Traders should now look for long-biased trades in OGXI if it manages to break out above some near-term overhead resistance levels at $4.2 a share to its gap-down-day high of $5.09 a share with high volume. Look for a sustained move or close above those levels with volume that hits near or above its three-month average action of 361,090 shares. If that breakout kicks off soon, then OGXI will set up to re-fill some of its recent gap-down-day zone that started just above $10 a share. Some possible upside targets if OGXI gets into that gap with volume are $6 to $7 a share.

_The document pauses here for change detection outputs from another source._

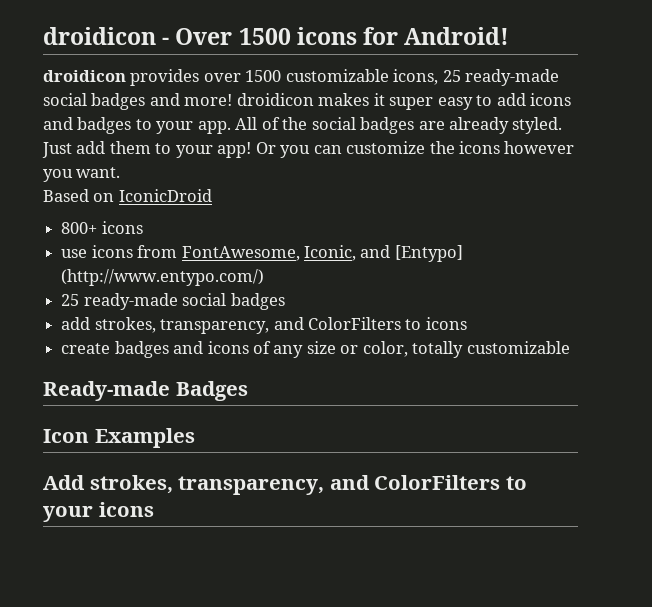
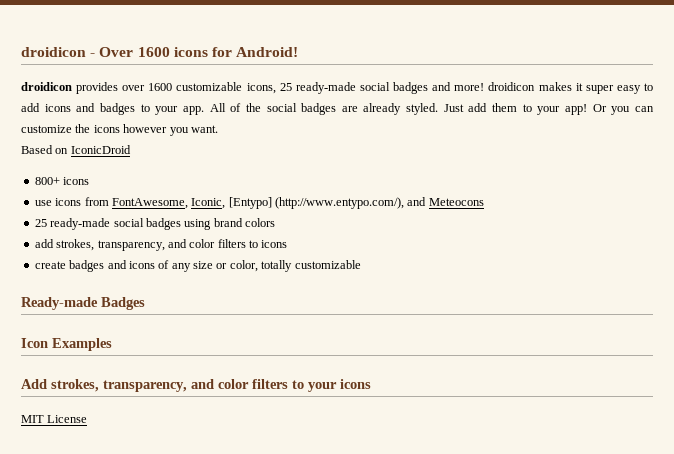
[238,28,291,45] 1500 -> [137,47,170,57] 1600
[245,70,282,82] 1500 -> [148,83,173,91] 1600
[360,245,463,262] [61,269,265,286] [61,293,285,310] and [Entypo] (http://www.entypo.com/) // 25 ready-made social badges -> [228,197,484,209] [34,218,275,230] [Entypo] (http://www.entypo.com/), and Meteocons // 25 ready-made social badges using brand colors
[307,317,401,330] ColorFilters -> [189,239,246,248] color filters
[374,475,501,490] ColorFilters -> [218,379,288,389] color filters
(154, 509) none -> [21,415,88,423] // MIT License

Traders can look to buy OGXI off weakness to anticipate that breakout and simply use a stop that sits right below its 52-week low of $3.72 a share. One can also buy OGXI off strength once it starts to take out those breakout levels with volume and then simply use a stop that sits a comfortable percentage from your entry point.
Ohr Pharmaceutical
Another under-$10 biotechnology player that's starting to trend within range of triggering a near-term breakout trade is Ohr Pharmaceutical (OHRP), which focuses on the development of its two products, OHR/AVR118 for the treatment of cancer cachexia (multi-symptom wasting disorder) and Squalamine for the treatment of the wet form of age-related macular degeneration using an eye drop formulation. This stock is off to a decent start so far in 2014, with shares higher by 23%.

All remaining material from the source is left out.